Me encontraron arrancando las malas hierbas entre las fresas. Las he plantado de manera que disponga de sitio donde arrodillarme con facilidad y ocuparme de las malas hierbas. No es que les tenga mucho aprecio como plantas: las flores no huelen y las hojas no son ni suaves ni espinosas ni delgadas ni gruesas. Pero el fruto es delicioso. Ahora, a comienzos de verano, las bayas han empezado a crecer pero son todavía pequeñas y duras y tienen poco aroma. Una vez que el fruto ha madurado, sin embargo, me pasaría, feliz, todo el día en este rincón del huerto, para aplastar las fresas entre los dedos, olerlas y gustarlas.

Oí que Philippe venía por el camino entre los rectángulos cultivados -un pie le roza contra el suelo cuando camina- y, tras él, el paso elástico de Nicolas des Innocents. La primera vez que Nicolas vio mi huerto, exclamó: «¡Virgen santa, es un paraíso! Nunca he visto un huerto así en París. Hay tantas casas que no queda sitio para nada: todo lo más, con mucha suerte, una hilera de coles». Es la única vez que le he oído alabar algo de Bruselas como mejor que en París.

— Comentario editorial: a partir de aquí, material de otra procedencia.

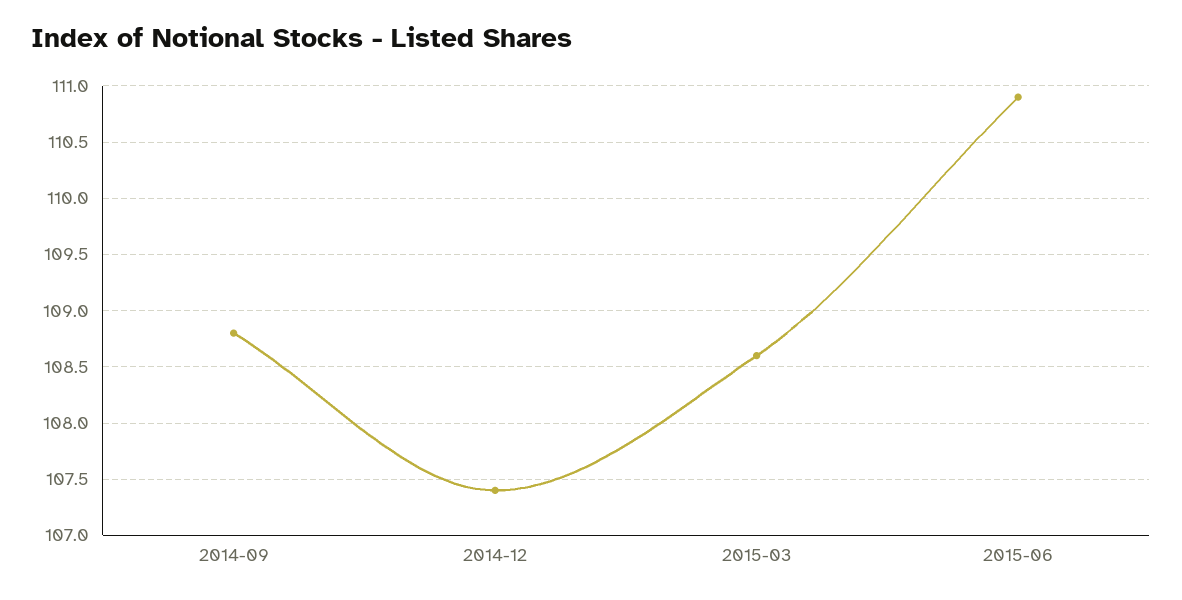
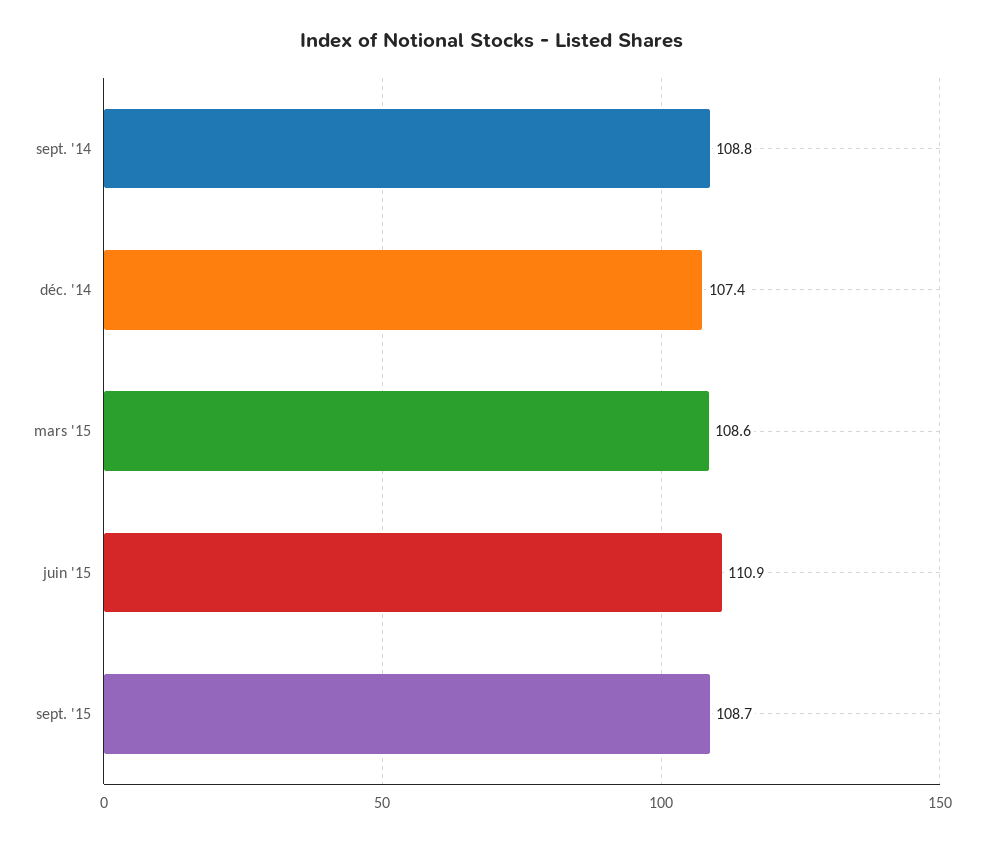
sept. '15: none -> 108.7

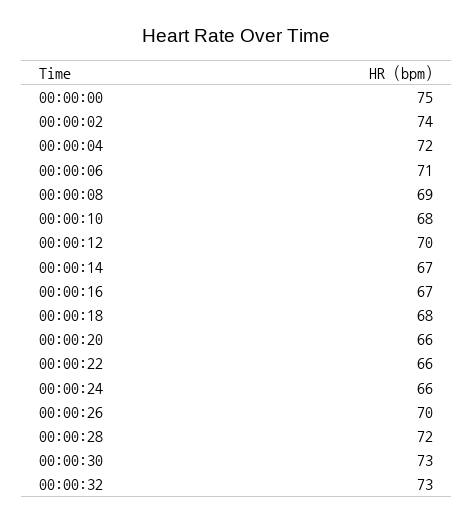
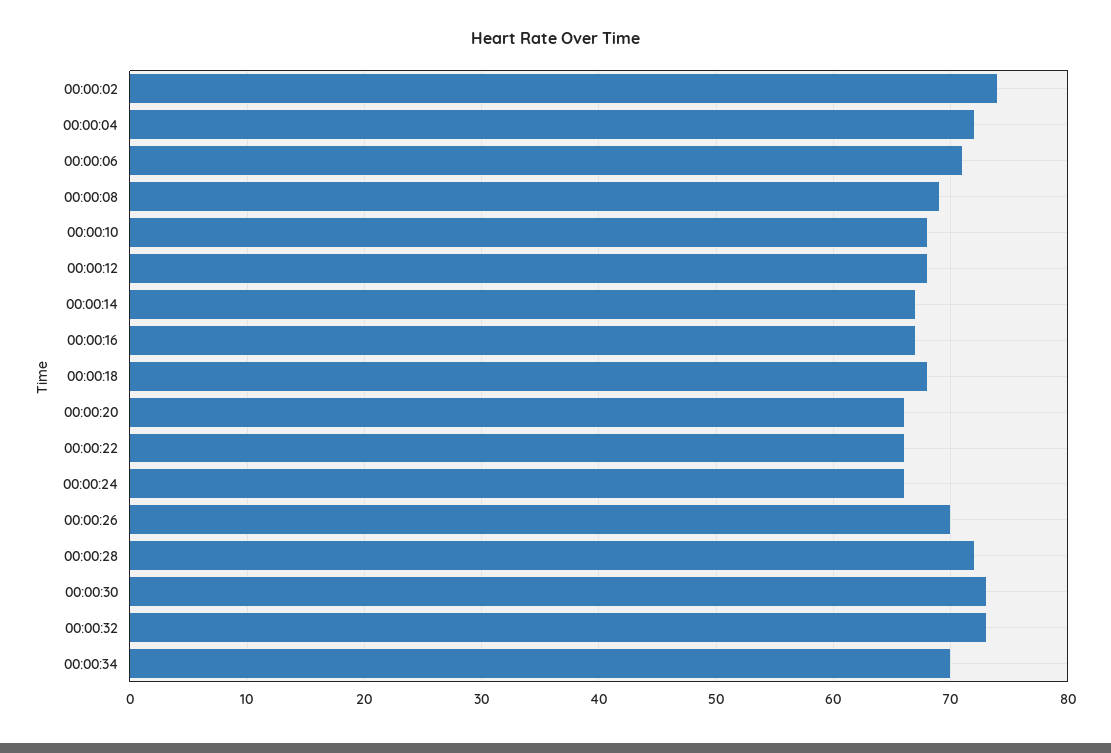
00:00:00: 75 -> none
00:00:12: 70 -> 68
00:00:34: none -> 70

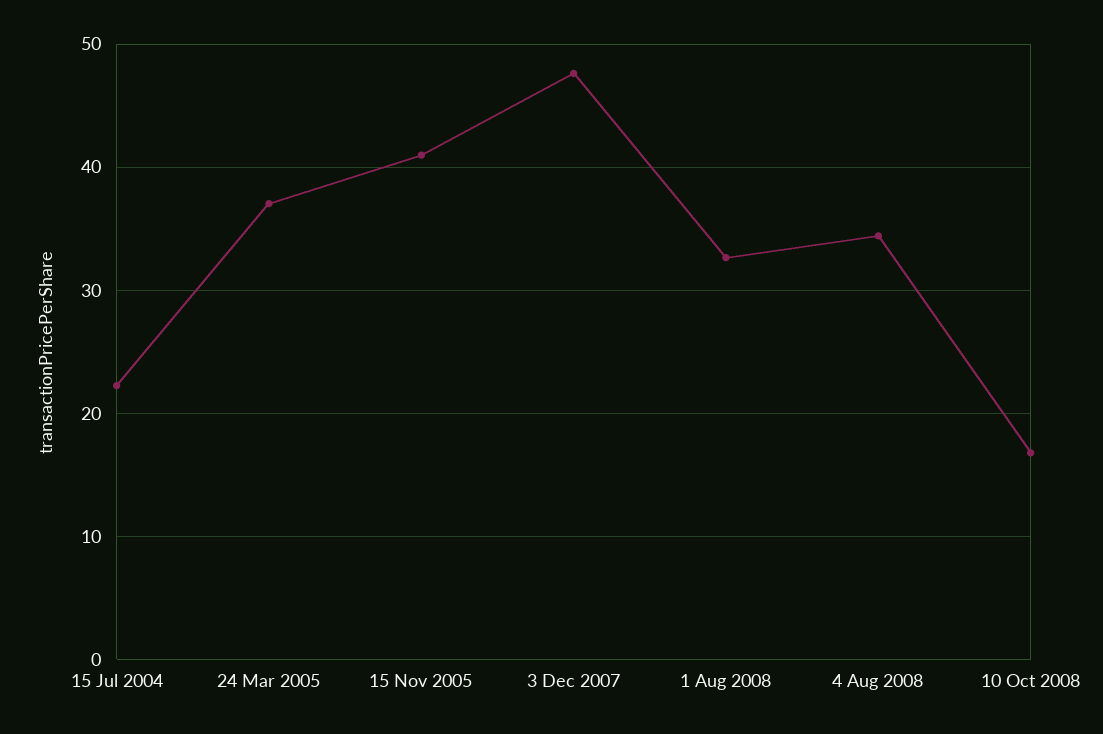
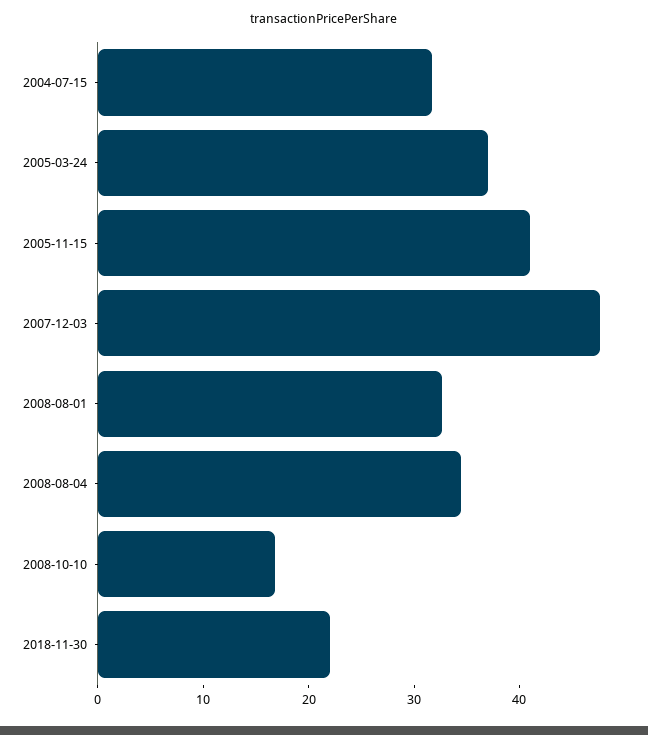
15 Jul 2004: 22 -> 32
2018-11-30: none -> 22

A la gente siempre le sorprende mi huerto. Tiene seis rectángulos que forman una cruz, con árboles frutales -manzanos, ciruelos y cerezos- en las esquinas. Dos parcelas son para hortalizas, y tengo coles, puerros, guisantes, lechugas, rábanos, apio. La tercera, para fresas y hierbas aromáticas: ésa era la que estaba limpiando de malas hierbas. La cuarta para rosas, que no me gustan mucho -las espinas se me clavan-, pero agradan a mamá, y las dos últimas para las flores y más hierbas aromáticas.

En ningún sitio soy tan feliz como en mi huerto. Es el lugar más seguro del mundo. Conozco todas las plantas, todos los árboles, todas las piedras, todos los terrones de arcilla. Lo rodea un enrejado tejido con sauces y cubierto de rosas espinosas para que no entren ni animales ni desconocidos. Casi siempre estoy sola. Vienen los pájaros y se posan en los frutales para robar cerezas cuando están maduras. Las mariposas revolotean entre las flores, aunque sé muy poco de ellas. A veces, cuando me quedo quieta, siento que se mueve el aire cerca de una mejilla o de un brazo a causa de su aleteo, pero nunca las he tocado. Papá me dijo que si se las toca pierden el polvo que tienen en las alas, y entonces no pueden volar y los pájaros se las comen. De manera que las dejo tranquilas y hago que otros me las describan.